En effet le droit se veut, par essence, universel. Il est donc mal à l’aise avec la diversité et la singularité des situations d’agonie, tant de la part de qui est en train de la vivre que de qui y assiste. L’objectivité d’une loi sur la fin de vie se heurte à la subjectivité des situations. Et notre auteur cite, comme exemple de vécu singulier de la mort d’une mère, le très célèbre incipit de L’Étranger : « Aujourd’hui, maman est morte. Ou peut-être hier, je ne sais pas… »
Stéphane Velut conclut en posant une question qui peut sembler étrange, savoir si légiférer est une bonne chose dans une matière aussi complexe.
L’adepte du normatif répondrait qu’il faut légiférer, car une société civilisée ne peut pas laisser chacun faire comme bon lui semble. Michel Houellebecq a écrit qu’une civilisation qui légalise l’euthanasie perd tout droit au respect. S. Velut pense que le romancier se méprend, parce que, précisément, « c’est être civilisé qu’admettre qu’aider à mourir dans de tels cas puisse se faire par amour ». À rebours de Houellebecq notre auteur écrit que « c’est une civilisation qui légifère sur l’euthanasie qui perd droit au respect ». Légiférer ne veut pas dire légaliser.
« Tout de la morale et de l’éthique n’étant pas perméable à la norme, ne pourrait-on laisser aux êtres humains des pans de leur intimité et de leurs actes de bonté dans des contrées insaisissables ? (…) Si l’évasif n’était l’ennemi juré du droit, le législateur écrirait qu’il est des exceptions où soulager au point d’abréger paisiblement la vie est justifiable. C’est tout. (…) Différends et controverses publiques finiraient par s’éteindre pour laisser voix à cette sagesse qui veut qu’il ne faut jamais rien dire des choses qui vont sans dire (comme l’énonce Régis Debray). »

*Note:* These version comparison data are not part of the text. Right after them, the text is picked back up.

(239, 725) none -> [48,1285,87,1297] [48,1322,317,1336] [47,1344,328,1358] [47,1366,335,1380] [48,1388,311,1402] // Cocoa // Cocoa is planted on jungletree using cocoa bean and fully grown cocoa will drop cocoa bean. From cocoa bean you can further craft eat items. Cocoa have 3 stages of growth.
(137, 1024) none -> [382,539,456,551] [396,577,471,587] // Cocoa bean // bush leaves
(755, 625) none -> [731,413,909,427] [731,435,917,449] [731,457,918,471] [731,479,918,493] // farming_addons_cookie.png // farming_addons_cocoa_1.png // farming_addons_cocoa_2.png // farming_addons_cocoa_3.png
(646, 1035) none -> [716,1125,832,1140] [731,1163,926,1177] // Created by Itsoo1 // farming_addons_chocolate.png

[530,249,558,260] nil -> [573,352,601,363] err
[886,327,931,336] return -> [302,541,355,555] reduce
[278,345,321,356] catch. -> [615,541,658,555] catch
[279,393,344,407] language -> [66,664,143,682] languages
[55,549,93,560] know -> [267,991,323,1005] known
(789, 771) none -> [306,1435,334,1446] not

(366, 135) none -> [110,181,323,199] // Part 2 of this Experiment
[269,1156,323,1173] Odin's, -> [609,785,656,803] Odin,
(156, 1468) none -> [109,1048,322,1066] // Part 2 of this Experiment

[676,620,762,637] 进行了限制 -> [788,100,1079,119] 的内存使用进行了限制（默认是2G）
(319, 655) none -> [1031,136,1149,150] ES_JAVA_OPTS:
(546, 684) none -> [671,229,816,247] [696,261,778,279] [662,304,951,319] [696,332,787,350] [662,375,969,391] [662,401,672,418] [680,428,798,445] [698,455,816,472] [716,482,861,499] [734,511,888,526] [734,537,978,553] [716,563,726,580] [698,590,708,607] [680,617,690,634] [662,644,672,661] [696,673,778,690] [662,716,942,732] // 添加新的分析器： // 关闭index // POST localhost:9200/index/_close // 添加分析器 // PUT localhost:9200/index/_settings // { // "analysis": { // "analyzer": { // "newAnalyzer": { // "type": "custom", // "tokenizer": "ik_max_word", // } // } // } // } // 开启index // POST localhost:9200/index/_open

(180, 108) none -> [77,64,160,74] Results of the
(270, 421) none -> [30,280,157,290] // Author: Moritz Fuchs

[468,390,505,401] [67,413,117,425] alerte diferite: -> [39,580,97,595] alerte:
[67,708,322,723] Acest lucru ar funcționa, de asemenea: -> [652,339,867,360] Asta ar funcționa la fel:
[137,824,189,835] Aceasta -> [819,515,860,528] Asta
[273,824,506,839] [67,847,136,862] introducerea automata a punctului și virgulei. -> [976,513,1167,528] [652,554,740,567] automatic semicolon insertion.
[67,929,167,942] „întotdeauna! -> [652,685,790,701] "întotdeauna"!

En ce qui me concerne, je ne crois pas que le médecin soit obligé de choisir l’un ou l’autre des deux termes de l’alternative suivante : soins palliatifs ou euthanasie. Ils ne sont pas antinomiques, comme beaucoup le croient.
Je pense sincèrement que les deux solutions sont compatibles, comme l’indique l’autorisation de la sédation profonde et continue en phase terminale, que chaque médecin en charge de soins palliatifs est libre d’appliquer ou de rejeter. Et la décision de mettre en route cette sédation est toujours collégiale, comme le prescrit la loi Clayes Leonetti.
Pour résumer, tous les patients qui ont besoin de l’aide des soins palliatifs devraient pouvoir en bénéficier. Pour la sédation profonde et continue, c’est affaire de choix. Quant à l’euthanasie, on peut parier qu’elle ne restera pas éternellement illégale dans notre pays, car l’évolution des mentalités, de plus en plus axées sur la liberté individuelle absolue, y compris celle de choisir sa mort, semble y mener tout droit.